A recent piece in Real Estate Weekly (REW) points out that although the FHA has instituted new multifamily lending caps this year vs last, those same caps don’t apply to Green Finance programs. We’ve written previously about investors turning to green financing for their projects. This article notes that both Fannie Mae and Freddie Mac continue to update and upgrade their green finance incentives and given the benefits to borrowers, they’ll have plenty of customers seeking loans. BAM looks at how Freddie and Fannie’s green loans could work for multifamily investors.


Strong Upside


According to the REW piece, there are plenty of reasons an agency lender or multifamily borrower would seek one of these Freddie or Fannie loans. They mention some of the positives to a green loan, like preferred pricing, reimbursement for an energy study cost, additional loan proceeds, higher underwritten NOI, and more. Fannie Mae recently announced a new program for affordable housing new construction, called Healthy Housing Rewards. For properties that follow the program, they provide basis point interest rate reduction.


Plenty of Requirements


As any investor who has ever worked with Freddie or Fannie knows, there are great benefits for the borrower but plenty of hoops to jump through. As we noted in a recent post last week, our CEO Ivan Barratt revealed his experience working with HUD financing and the ton of paperwork and red tape involved. He also pointed out one upside to what could otherwise be a frustrating experience: these loan requirements are there to help you succeed. For Freddie and Fannie green financing, they require diligent work and proof that mandated upgrades are made. The REW article notes that by using an environmental consultant who’s been around the block, borrowers and lending agencies can enjoy the perks of green financing if they meet the program guidelines.

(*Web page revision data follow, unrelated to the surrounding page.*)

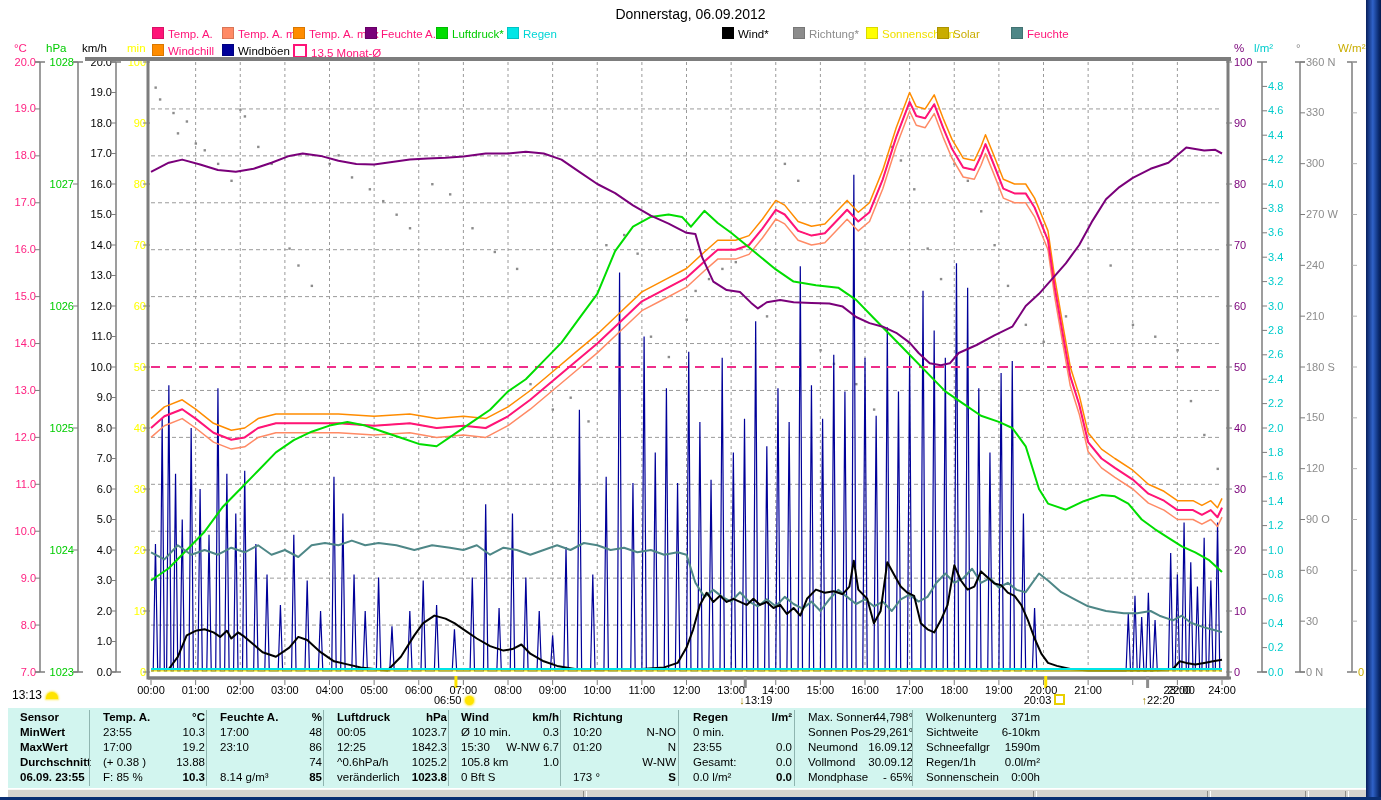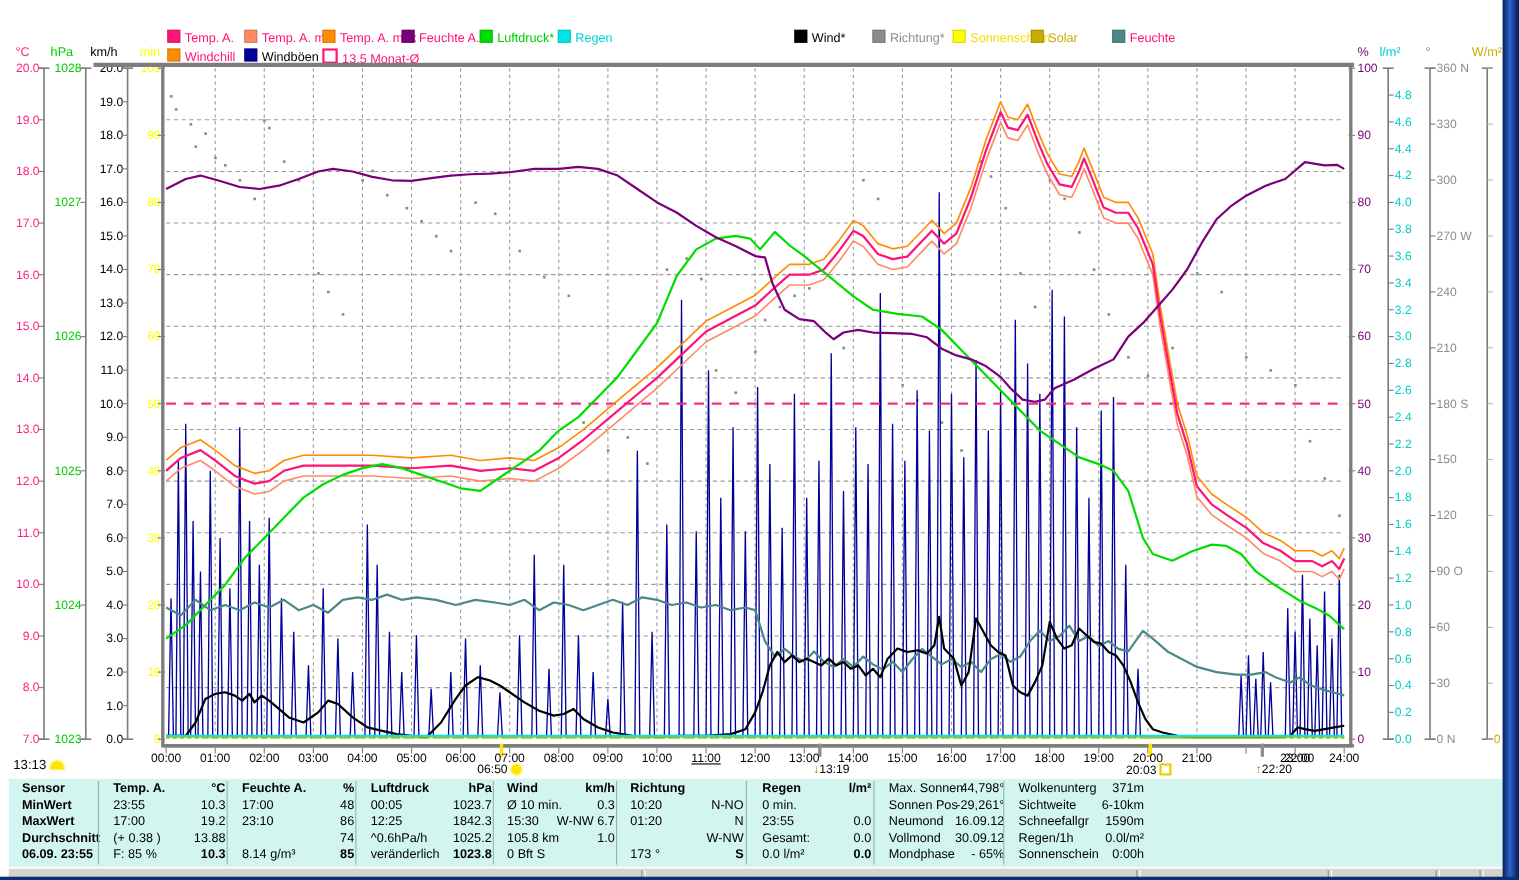--- a/index.html
+++ b/index.html
@@ -34,6 +34,7 @@
 <body>
 
 <div id="app">
+  <div id="title" class="abs">Donnerstag, 06.09.2012</div>
   <div id="legend">
       <div class="lg-item" style="left: 152px; top: 27px;"><span class="lg-box" style="background: rgb(255, 20, 120);"></span><span style="color: rgb(255, 20, 120);">Temp. A.</span></div>
       <div class="lg-item" style="left: 222px; top: 27px;"><span class="lg-box" style="background: rgb(255, 138, 101);"></span><span style="color: rgb(255, 20, 120);">Temp. A. min</span></div>

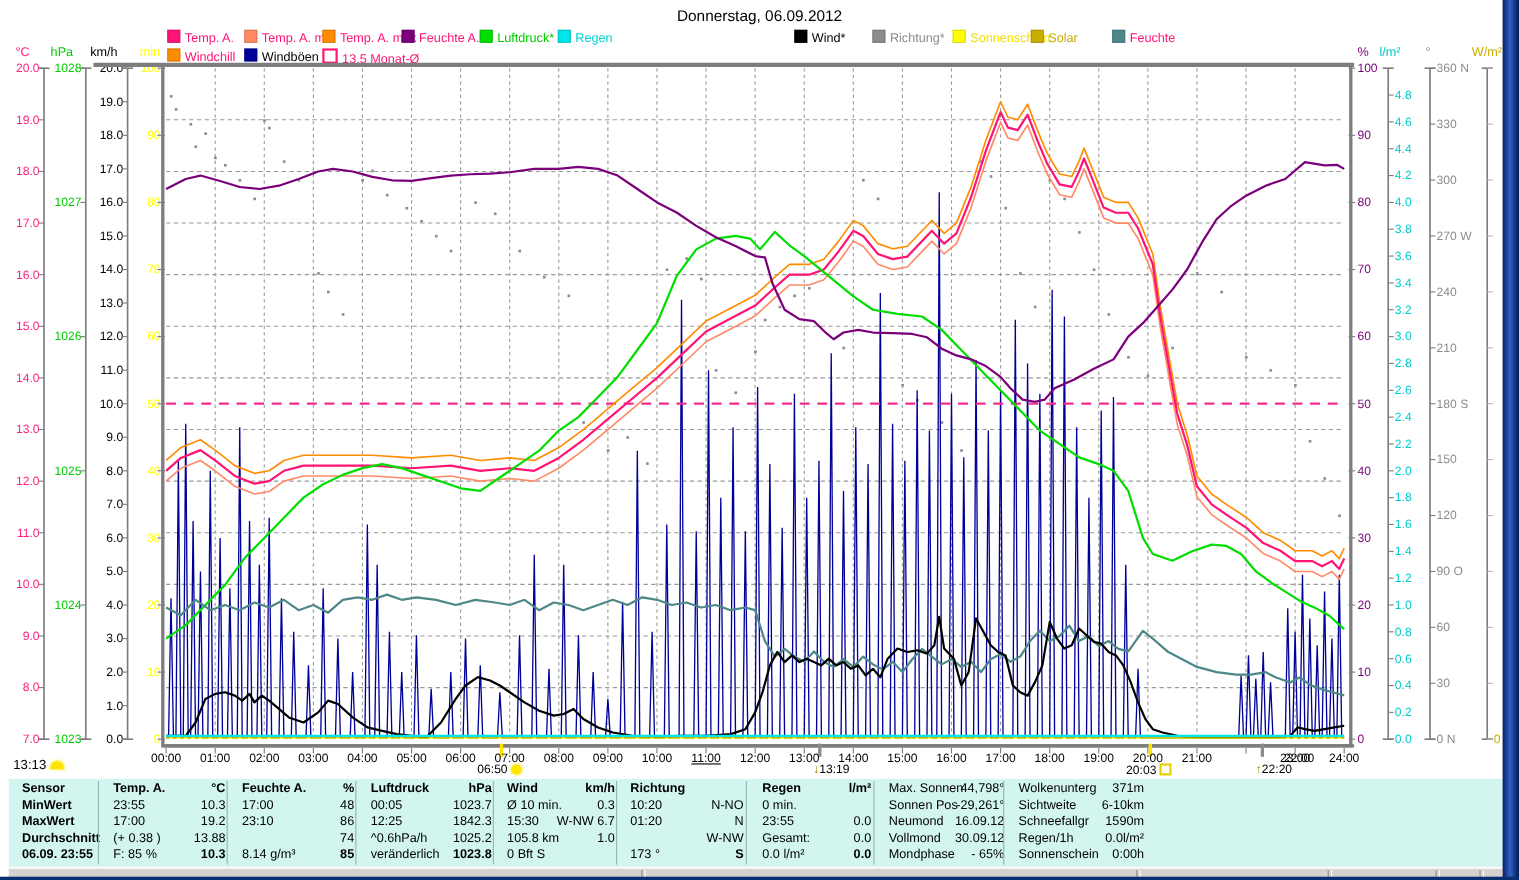--- a/index.html
+++ b/index.html
@@ -460,7 +460,7 @@
       <div class="xlab" style="left: 508px;">08:00</div>
       <div class="xlab" style="left: 552.625px;">09:00</div>
       <div class="xlab" style="left: 597.25px;">10:00</div>
-      <div class="xlab" style="left: 641.875px; text-decoration: underline;">11:00</div>
+      <div class="xlab" style="left: 641.875px;">11:00</div>
       <div class="xlab" style="left: 686.5px;">12:00</div>
       <div class="xlab" style="left: 731.125px;">13:00</div>
       <div class="xlab" style="left: 775.75px;">14:00</div>

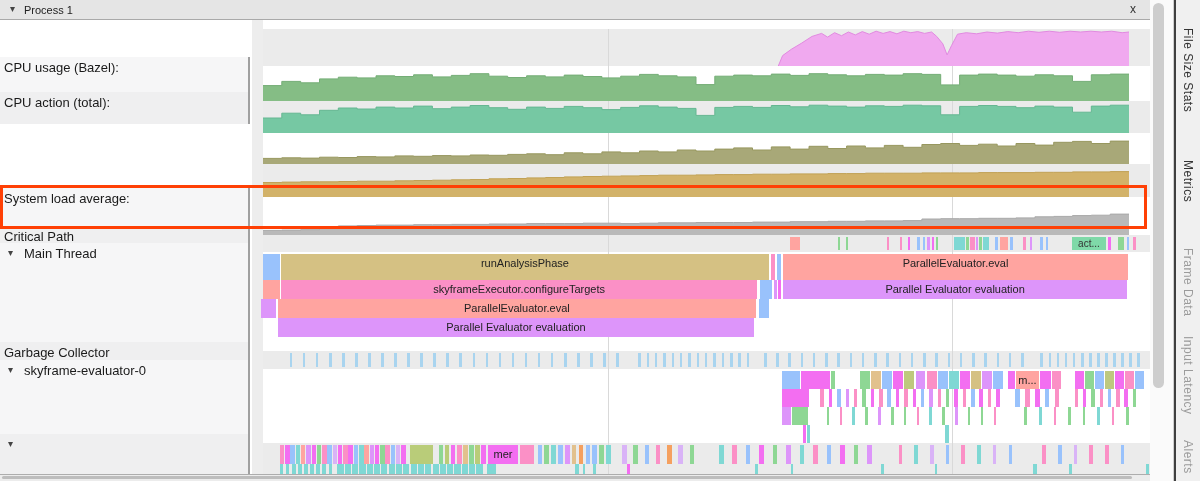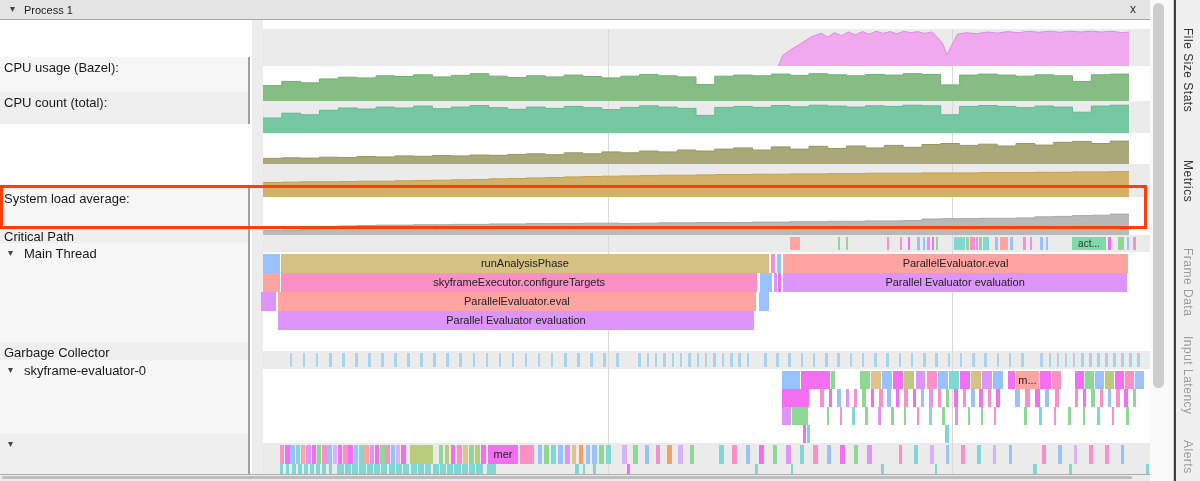--- a/index.html
+++ b/index.html
@@ -85,7 +85,7 @@
       </div>
       <div class="row shade-gray" style="height: 32px;">
         <div class="labelcell">
-          <span class="tracklabel">CPU count (total):</span>
+          <span class="tracklabel">CPU action (total):</span>
         </div>
         <div class="chartcell">
           <div class="gridline" style="left: 356px;"></div>

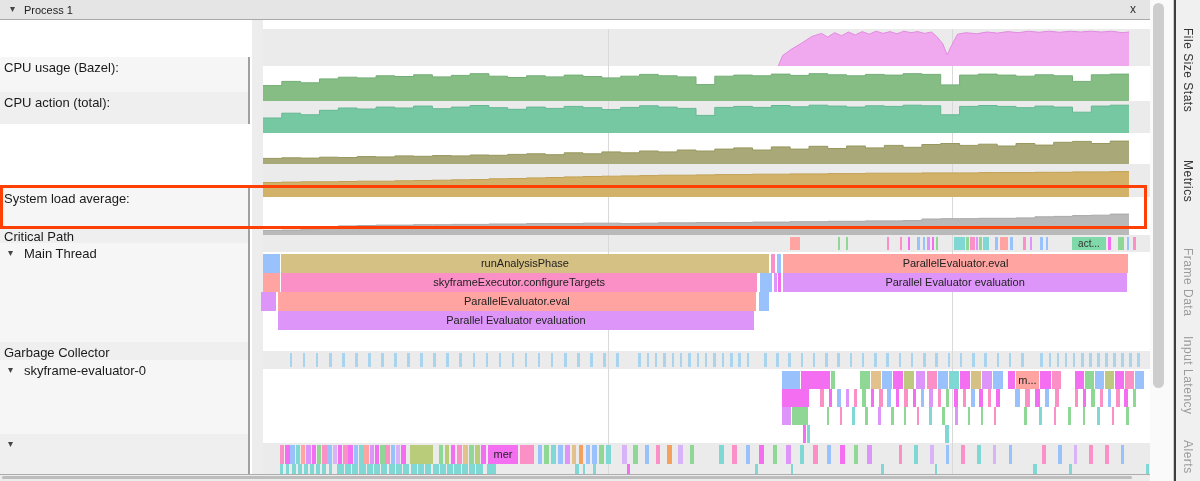--- a/index.html
+++ b/index.html
@@ -177,7 +177,7 @@
         <div class="chartcell" style="padding-top: 2px;">
           <div class="gridline" style="left: 356px;"></div>
           <div class="gridline" style="left: 700px;"></div>
-          <div class="subrow" style="height: 19px;">
+          <div class="subrow" style="height: 26px;">
             <div class="bar" style="left: 10.8px; width: 17.1px; background: rgb(153, 194, 252); line-height: 19px;"></div>
             <div class="bar" style="left: 28.7px; width: 488.5px; background: rgb(213, 193, 131); line-height: 19px;">
               <span>runAnalysisPhase</span>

Wondering if one of the new programs might fit for you? Here is a sampling of some Freddie and Fannie green finance requirements…


Financed improvements will increase water and/or energy savings by more than was previously required, although the borrower can choose between water or energy savings.


Both Freddie and Fannie require forms be submitted to the client (1106 and 4099h, respectively), as well as a Green Report, and both have made changes to their forms. Fannie will decrease site visit sampling, while Freddie has increased site visit sampling.


There is no minimum spend per unit for either Fannie or Freddie, although all selected energy and water improvement costs must be escrowed and work completed within a twelve-month period.


For Fannie’s Healthy Housing Reward program, green spaces, playgrounds, resident programs like day care and job training are all parts of community wellness that contribute to qualifying for the program.


As the REW article says, many properties could benefit from these wellness-based upgrades and green improvements; however, for these Fannie and Freddie green finance programs they’re required. In order to navigate the process of obtaining one of these newly revamped green loans, working with a qualified and skilled environmental or energy consultant might mean the difference in making a long-term successful investment.